A Mythically Beautiful Girl Sleeping in the Muddy Waters of Mercari
Will a collector wager the gamble of his life on two images of "Little Samson"?
■ ① Game History, Context, and On-Site Enthusiasm
The Japanese retro game market has been wrapped in an unprecedented, abnormal frenzy in recent years—pulling in even collectors and investors from overseas.
Those square cartridges that we once bought at the local toy store with pocket change clutched in our hands have now, decades later, reached an era when they are traded at prices that could buy a used luxury car.
Within this market that could be called madness, there is a title that reigns at the absolute peak as the “mythical holy grail” of the late-stage Famicom era.
That would be the action game Little Samson (Seirei Densetsu Lickle), released by Taito in 1992.
The sheer degree of “completeness” of this game is simply miles ahead. Beautiful pixel art that pushed past the limits of the Famicom, fluid character animations, a meticulously composed soundtrack, and a sophisticated system where the player progresses by switching between four protagonists.
Based on execution alone, nearly everyone who plays it gives it a glowing stamp of approval as a “masterpiece.”
However, it was released in 1992 when the Super Famicom was already dominating the market as the “next-gen console.” Because of that, Little Samson’s shipment numbers were exceptionally low at the time, and it quietly became buried in the darkness of history.

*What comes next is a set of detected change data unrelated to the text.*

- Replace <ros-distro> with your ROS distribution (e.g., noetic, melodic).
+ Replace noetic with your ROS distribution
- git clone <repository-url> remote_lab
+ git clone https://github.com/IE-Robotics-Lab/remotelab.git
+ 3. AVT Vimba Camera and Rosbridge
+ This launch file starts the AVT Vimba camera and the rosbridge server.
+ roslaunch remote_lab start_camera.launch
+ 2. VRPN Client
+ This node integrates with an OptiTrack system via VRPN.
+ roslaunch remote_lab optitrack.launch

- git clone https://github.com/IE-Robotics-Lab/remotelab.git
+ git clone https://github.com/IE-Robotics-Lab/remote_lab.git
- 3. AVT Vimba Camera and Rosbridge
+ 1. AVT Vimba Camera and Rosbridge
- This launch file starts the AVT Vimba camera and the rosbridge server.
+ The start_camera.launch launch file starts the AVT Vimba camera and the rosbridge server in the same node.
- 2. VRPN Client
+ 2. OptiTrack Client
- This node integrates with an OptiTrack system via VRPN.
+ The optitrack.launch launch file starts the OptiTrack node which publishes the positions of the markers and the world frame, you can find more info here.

However, time caught up. The game’s overwhelming quality and rarity were critically reassessed in later generations, and in the current collector’s market, a Complete-in-Box (CIB) unit including the box and manual is treated like a “Holy Grail” worth hundreds of thousands of yen.
While Little Samson is such an unachievable prize, for those of us who dig, the true allure in our search is not in buying “high-ticket items beautifully displayed in glass cases.”

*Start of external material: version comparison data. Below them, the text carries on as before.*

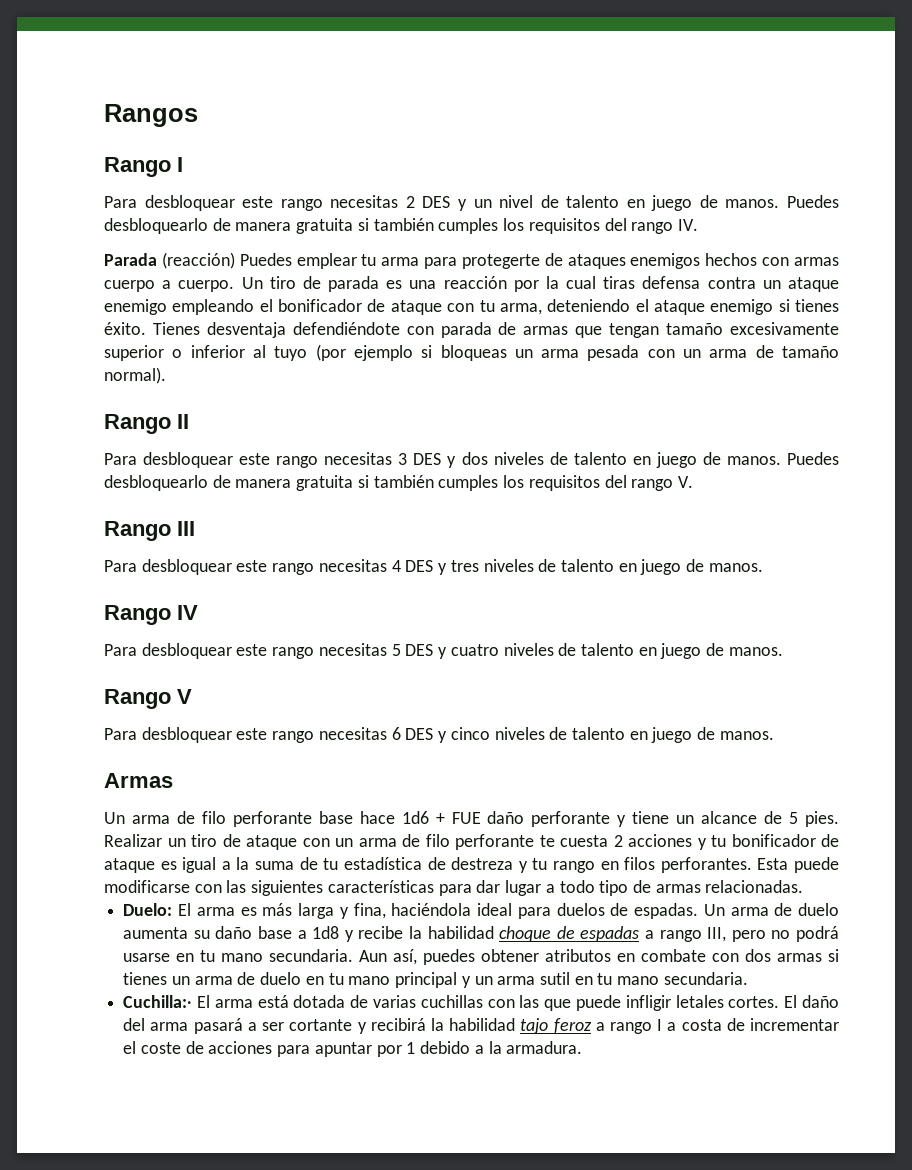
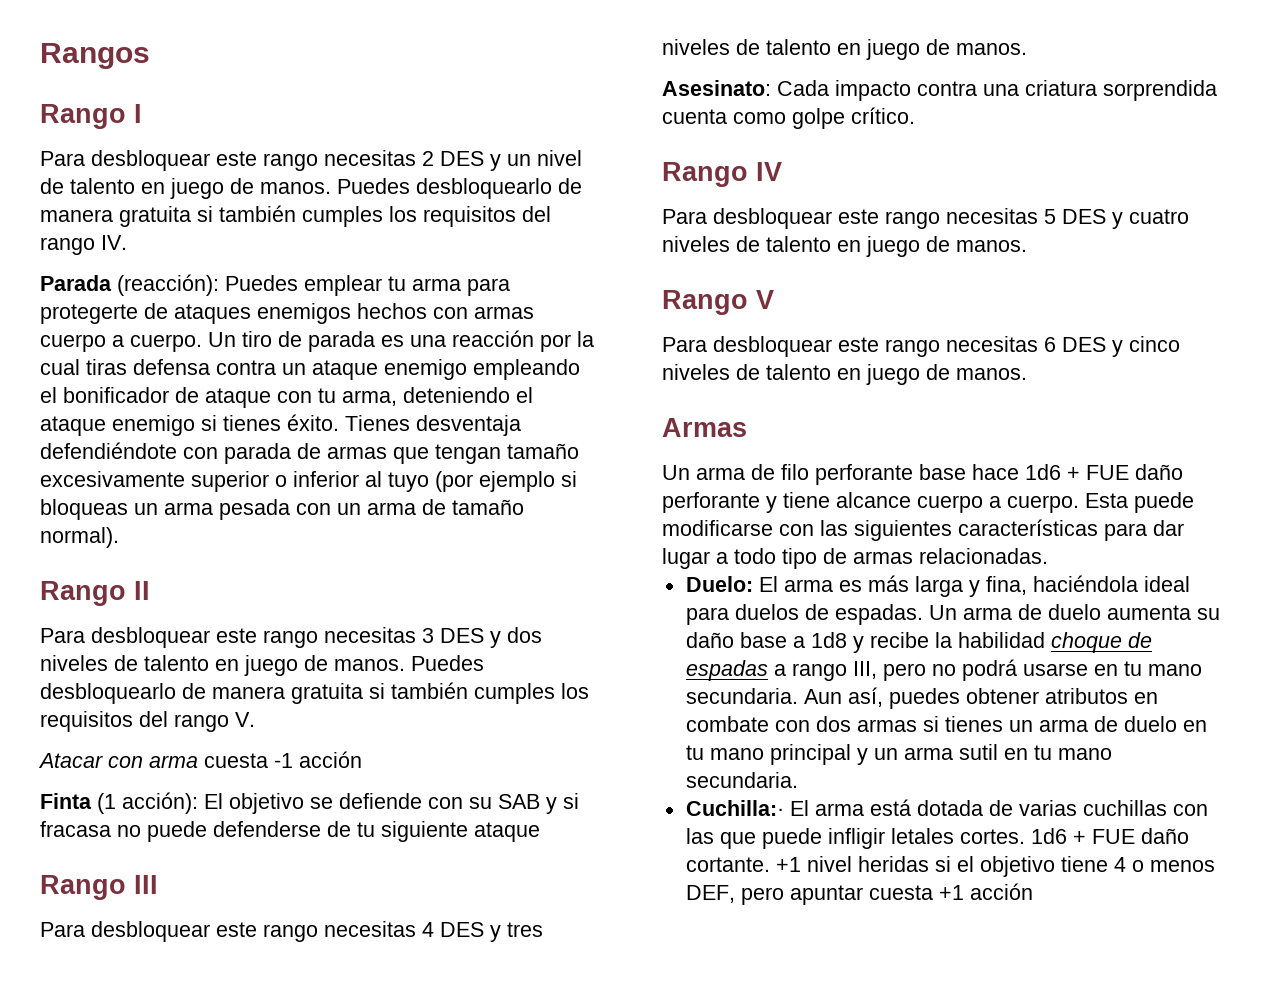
- Parada (reacción) Puedes emplear tu arma para protegerte de ataques enemigos hechos con armas cuerpo a cuerpo.
+ Parada (reacción): Puedes emplear tu arma para protegerte de ataques enemigos hechos con armas cuerpo a cuerpo.
+ Atacar con arma cuesta -1 acción
+ Finta (1 acción): El objetivo se defiende con su SAB y si fracasa no puede defenderse de tu siguiente ataque
+ Asesinato: Cada impacto contra una criatura sorprendida cuenta como golpe crítico.
- Un arma de filo perforante base hace 1d6 + FUE daño perforante y tiene un alcance de 5 pies. Realizar un tiro de ataque con un arma de filo perforante te cuesta 2 acciones y tu bonificador de ataque es igual a la suma de tu estadística de destreza y tu rango en filos perforantes.
+ Un arma de filo perforante base hace 1d6 + FUE daño perforante y tiene alcance cuerpo a cuerpo.
- El daño del arma pasará a ser cortante y recibirá la habilidad tajo feroz a rango I a costa de incrementar el coste de acciones para apuntar por 1 debido a la armadura.
+ 1d6 + FUE daño cortante. +1 nivel heridas si el objetivo tiene 4 o menos DEF, pero apuntar cuesta +1 acción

Rather, it lies in finding, faster than anyone else, “the exact moment a seller casually lists an item for dirt cheap without knowing the real value” in the dark corners of the internet sea–especially peer-to-peer marketplace platforms like Mercari and Yahoo! Auctions.

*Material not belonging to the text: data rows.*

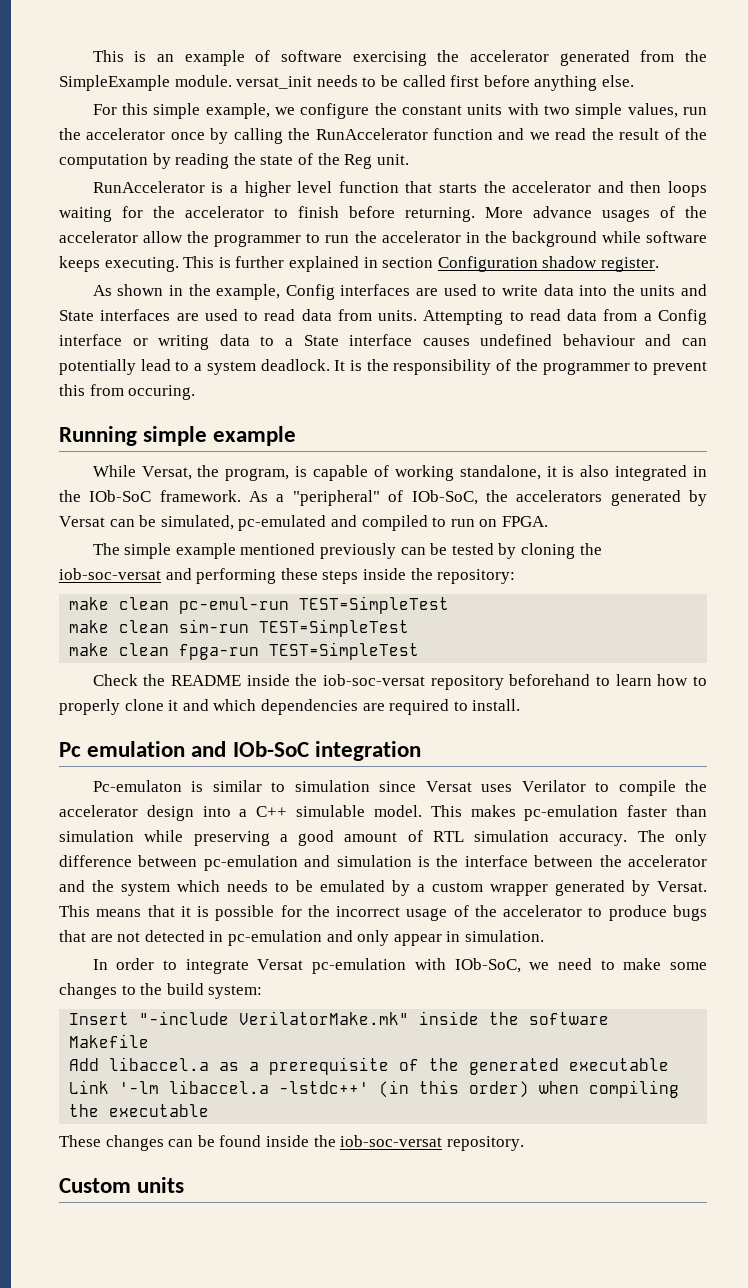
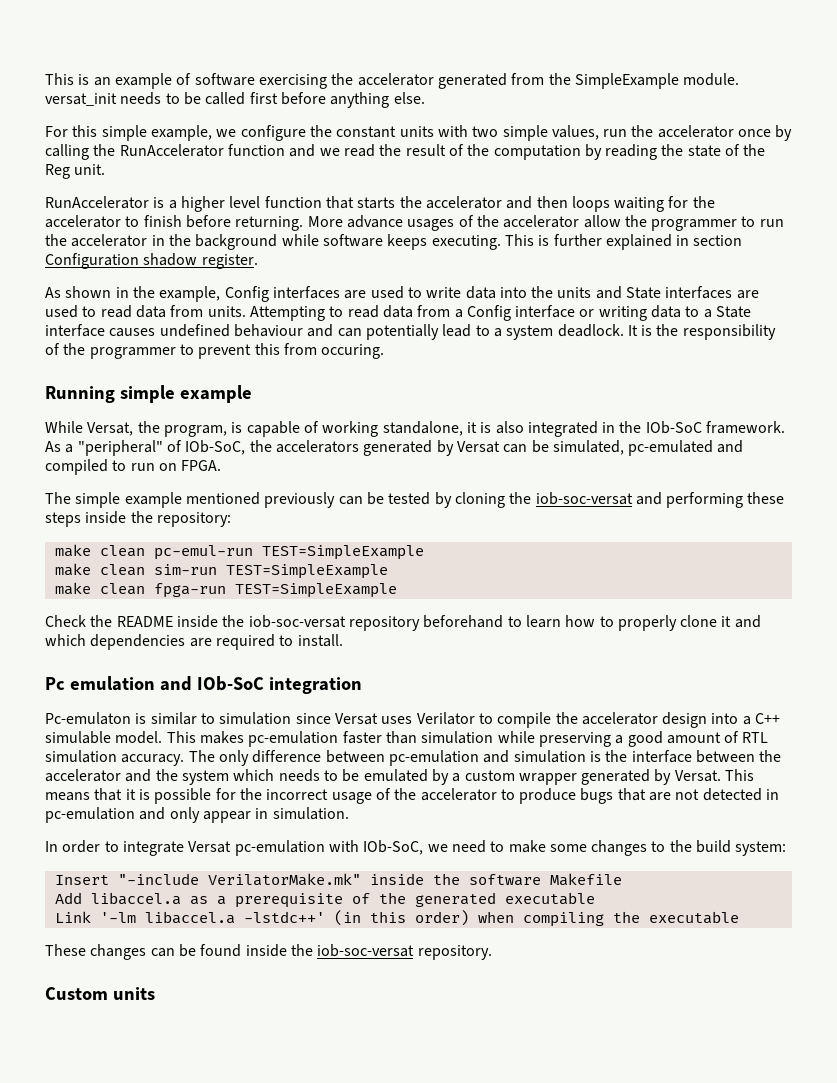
- make clean pc-emul-run TEST=SimpleTest
+ make clean pc-emul-run TEST=SimpleExample
- make clean sim-run TEST=SimpleTest
+ make clean sim-run TEST=SimpleExample
- make clean fpga-run TEST=SimpleTest
+ make clean fpga-run TEST=SimpleExample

Actually, I am one of the “lucky ones” who had a miracle-like experience before: I was able to buy a copy of Little Samson at an unbelievably cheap price compared to the market rate.
No matter how many years pass, I can never forget the sensation of my hands shaking while holding the screen as my heart pounded furiously. This is why I cannot stop digging for retro games.
However, behind such lucrative stories, there is always a “gamble” lurking where one wrong move means taking a massive financial hit.
The true thrill of the internet secondhand market, and at the same time the most headache-inducing, is the treacherous territory of “junk items.”
The words “operation unconfirmed” or “signs of dirt” written casually in the item description field. Cartridges that, at first glance, look like mere garbage. However, we enthusiasts possess the “alchemy” to turn them into gold.
First, we gently examine the condition after placing the acquired junk item on the desk. Then, we dab the tip of a cotton swab with “anhydrous alcohol (IPA)” and painstakingly yet patiently clean the cartridge contacts.
The moment the multi-year layer of dust and oxidized grime transfer onto the swab in pitch black, the contacts regain their original dull metallic shine.
And then, with a praying feeling, we insert it into the console and flip the power switch with a click—.